I bolted some little steel weights to the escapement
pieces "as-is" to see
how much force that could make with a live motor test on the car. The
escapements' mass
went from 36g to 136g each, with the extra 100g being two 50g weights
near
the outside
edges. (per the photo above.) When tried on the car, the jacked-up
wheel had far more push
than without
the weights - not enough to move the car, but then that wasn't expected
- it
was just to get a feel for it. It seemed that with the heavy "pendulum"
mass, or the geared speeded-up masses, the force could be made
sufficient.
However, the batteries I used
were low, especially one of them. I thought I should charge them up and
try again.
With fuller batteries the force was 5 or 10 times greater.
I couldn't hold the car wheel back
by
hand when I turned the motor right up - that was quite a surprise! I
estimate the torque I felt was greater than that needed to turn the
wheel by hand and move the car on level pavement (which I did later for
comparison), ie, that it would
have got the car rolling. (I really should figure out some way to
measure
foot-pounds at the car wheel!) After the several designs I've tried
that had much less push than expected, this one was the opposite!
I was already concerned about the sprocket teeth - I could
see tiny flecks of aluminum coming off. Next I tried running it
backwards. That proved to be a mistake: the 45º teeth all bent
away and let the escapements spin freely past. I tried pounding them
back with a hammer and screwdriver, but I didn't get them all the way
back and now even going forward they
bent out again, after providing one more burst of considerable torque.
If I bent them again they'd surely break off.
That ended the experiment, but the "clock escapement torque converter"
concept has been proven to work. Later inspection revealed the the
sharp points on the leading sides of the escapements had also been worn
to unsharp, just slightly rounded.
Drum - ring gear with bent-in teeth.
So! from almost nothing
without the weights to car-moving force with 300 added grams.
More mass and more escapements are probably needed for the
desired "tire squealing" push, but from the good force seen and felt in
this experiment it appears the amount or quantity needed is maybe 4x to
8x rather than 25x or 250x -- the design seems practical with the
configuration almost "as is".
The challenge
now will be to design and build an improved unit that's robust enough
to handle the forces and last a long time.
The aluminum sprocket teeth were wearing quickly, and as
noted got bent in running in reverse, where the escapements pushed
against the
face rather than against the edge. But the escapements' contact faces
were only slightly blunted. The escapements were .1875" (3/16") thick
aluminum and the
sprocket teeth only .08". But if the escapements were, eg, .375 or .75"
thick,
that would spread the contact with the sprockets over two or four times
the
width, reducing the force of the actual contact by 50% or 75% -
assuming
everything contacted squarely.
Part of the problem is doubtless that there was too much
play. The excessive slack allowed parts to hit each other with force
instead of 'meshing' smoothly with each other.

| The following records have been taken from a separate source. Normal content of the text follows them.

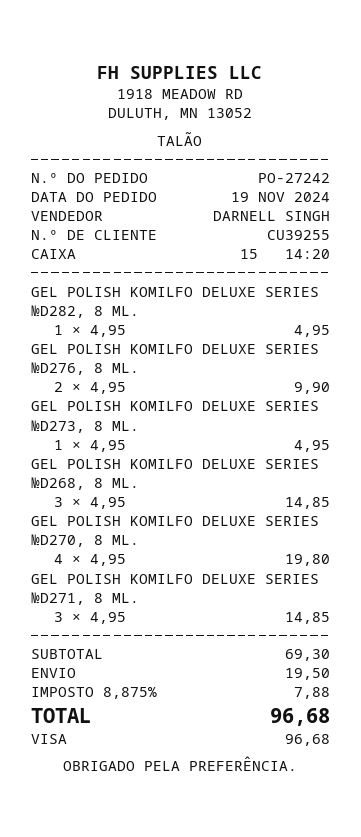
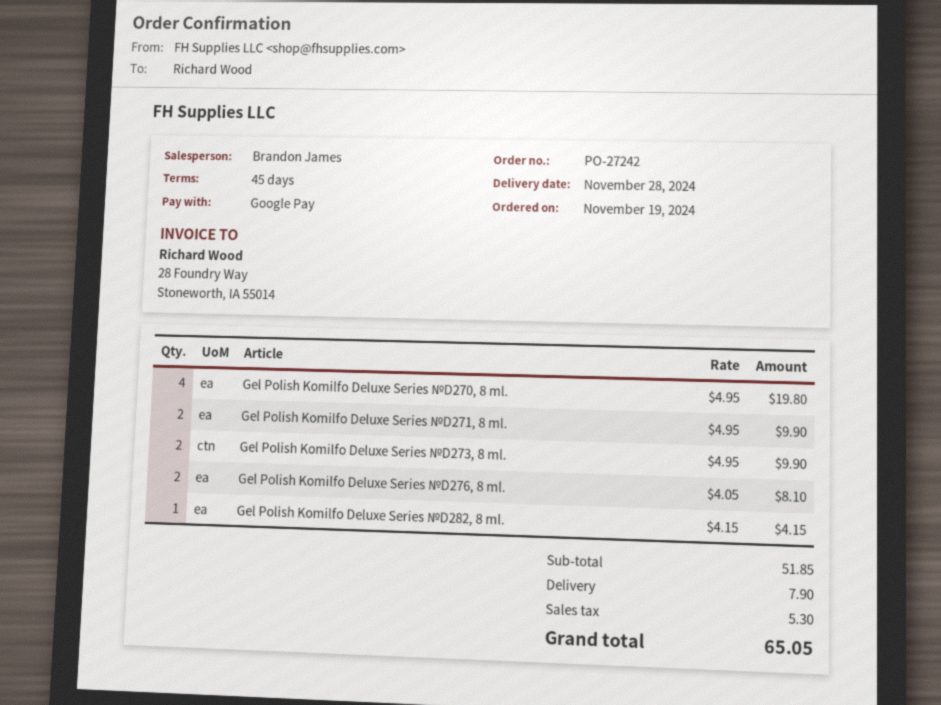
sales rep: DARNELL SINGH -> Brandon James
payment method: Visa -> Google Pay
GEL POLISH KOMILFO DELUXE SERIES №D282, 8 ML.: 1 x 4.95 = 4.95 -> 1 x 4.15 = 4.15
GEL POLISH KOMILFO DELUXE SERIES №D276, 8 ML.: 2 x 4.95 = 9.90 -> 2 x 4.05 = 8.10
GEL POLISH KOMILFO DELUXE SERIES №D273, 8 ML.: 1 x 4.95 = 4.95 -> 2 x 4.95 = 9.90
GEL POLISH KOMILFO DELUXE SERIES №D268, 8 ML.: 3 x 4.95 = 14.85 -> none
GEL POLISH KOMILFO DELUXE SERIES №D271, 8 ML.: 3 x 4.95 = 14.85 -> 2 x 4.95 = 9.90
subtotal: 69.30 -> 51.85
shipping: 19.50 -> 7.90
tax: 7.88 -> 5.30
total: 96.68 -> 65.05

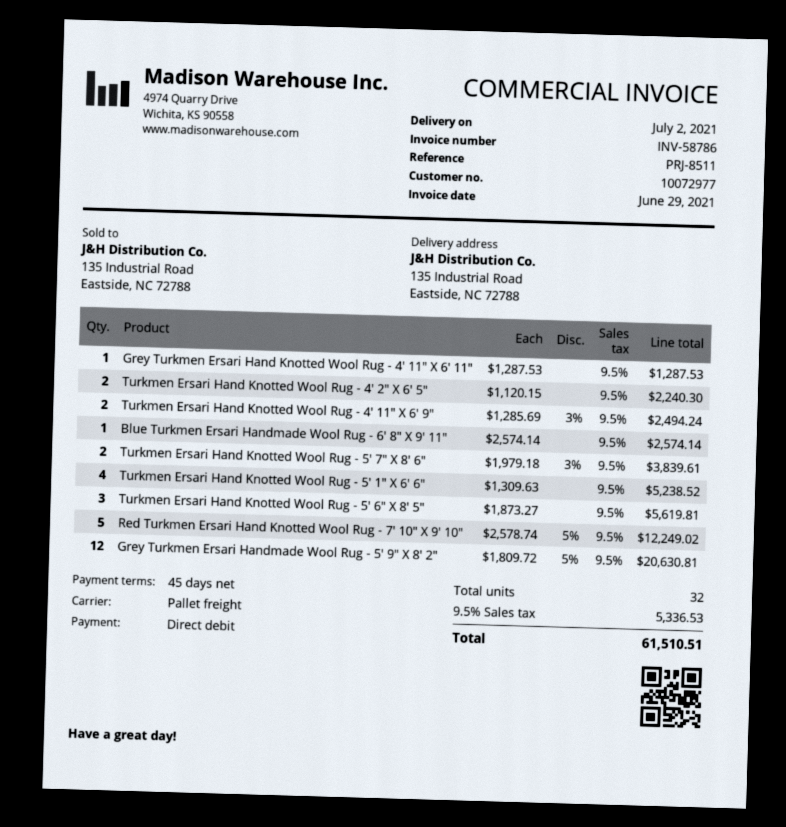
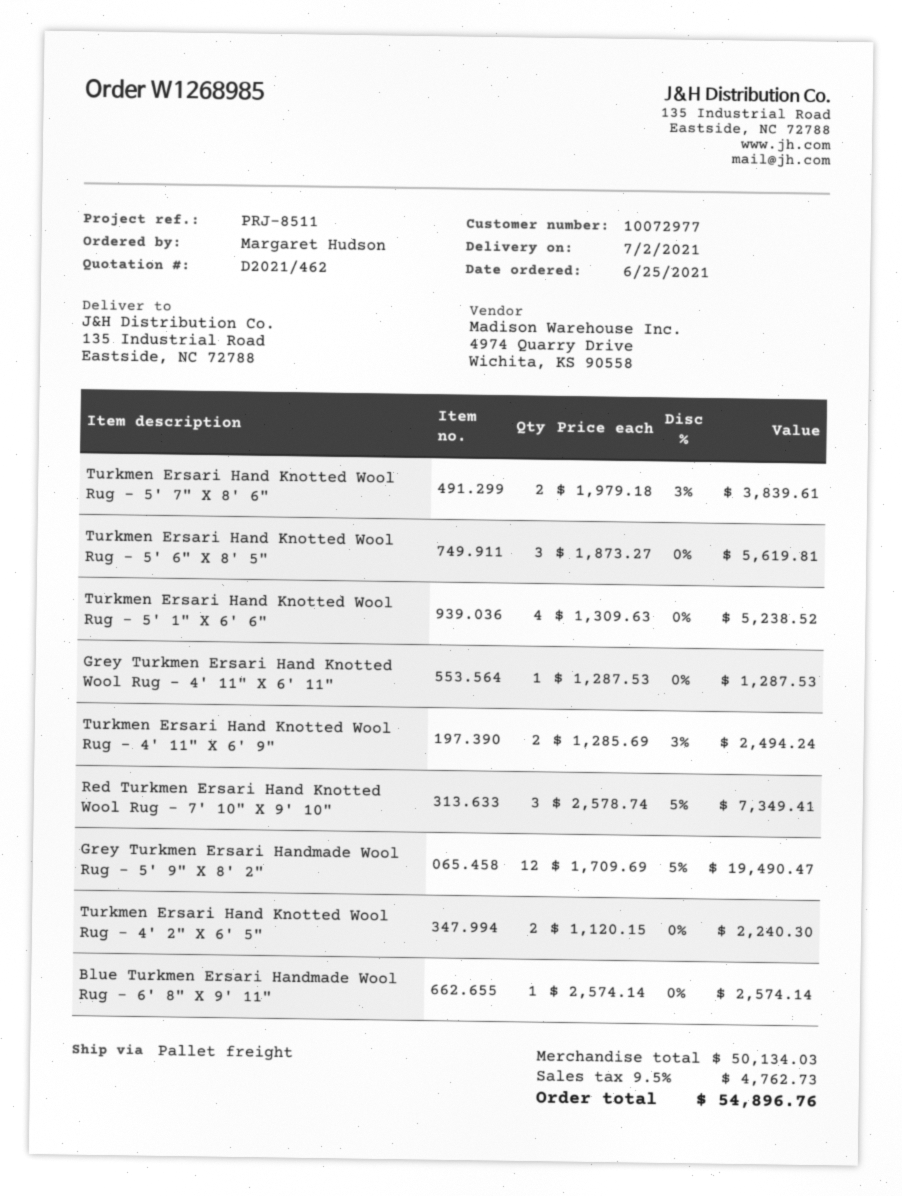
Red Turkmen Ersari Hand Knotted Wool Rug - 7' 10" X 9' 10": 5 x 2578.74 - 5% = 12249.02 -> 3 x 2578.74 - 5% = 7349.41
Grey Turkmen Ersari Handmade Wool Rug - 5' 9" X 8' 2": 12 x 1809.72 - 5% = 20630.81 -> 12 x 1709.69 - 5% = 19490.47
tax: 9.5% = 5336.53 -> 9.5% = 4762.73
total: 61510.51 -> 54896.76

More precision is required, and more strength. At first I
thought I'd better use steel. But that seems less smooth. It rusts
(making it abrasive), it's heavy,
and it
doesn't dissipate heat as well. I decided to stick with aluminum until
and unless it definitely proved to be impractical, in which case
stainless steel might be necessary.
So then I thought
I'd try thicker aluminum
for the gear, say .125" or .15" instead of .08" so it wouldn't bend,
and
thicker aluminum for the escapements, say 3/8 or 5/8" to spread out the
contact pressure.
Then I thought of taking a strip of the .08" aluminum and
folding it up in accordion folds one inch apart, each fold 90º
(± the rim curvature) to make the 45º teeth. I could adjust
the angles minutely to set the precise distance between each two teeth.
Regardless of direction the escapements would press on an area wider
than just a thin edge, and also against the end of a wall, which would
take a lot of force to buckle.
I bought this vise-mounted sheet metal bender to make the fan folds
The usual types of benders won't work for these bends, and even
this setup had to work around the center of the vise.
The exact shape and
configuration of the contact areas of
the escapements probably need to be more carefully determined so as to
eliminate
regions of 'slop' in the mechanism so it will all mesh fairly smoothly.
(It looks to me like the points should be slightly closer together and
I'll try that on the next one - the 6th one.)
The
prototype made a lot of noise, so I don't think it was there yet. The
steel stand-offs (oversize nuts) in the middle adjacent to the pivot
points were probably hitting the ring gear teeth. However, judging by
where the
wear was, this didn't account for much of it. But I
changed to thinner stand-offs of brass pipe, and sanded down the center
area of two of the three escapements a bit more. Another factor I found
in the "poor fit" was that the frying pan isn't quite round or quite
centered, and this actually made escapements that went around 85% of
the rim fine jam on the other 15%, so they had to be filed back more -
making a sloppier fit on the other 85%. An accurately made drum would
naturally be better.
Then of course the optimum amount and distribution of mass
on the
escapements still needs to be determined. However, it would seem from
the
experiment that the weights required will easily fit within the drum,
'under
the hood' - no "pendulums" sticking out, no geared-up masses, will be
needed.
I am also concerned about the small nylon bushings the
escapements pivot on, and the small 1/4" bolts the bushings themselves
pivot on. There isn't, as made, room for ball bearing races. That would
require moving the pivot point away from the gear and, at the very
least, changing all the angles and curves already rather laboriously
worked out. Perhaps the thing to do is to make plates that extend over
the tops of the escapements, so that the bolts are supported at both
ends.
Or, I could simply switch to fatter bolts. I might get
away with 5/16" - maybe - but 3/8" or more would certainly mean
slightly moving the pivot holes and modifying the escapement shapes so
the center doesn't hit the teeth. On the other hand... none of the
bolts or nylon bushings have actually had any problem so far. Maybe I
should quit worrying about it unless they do!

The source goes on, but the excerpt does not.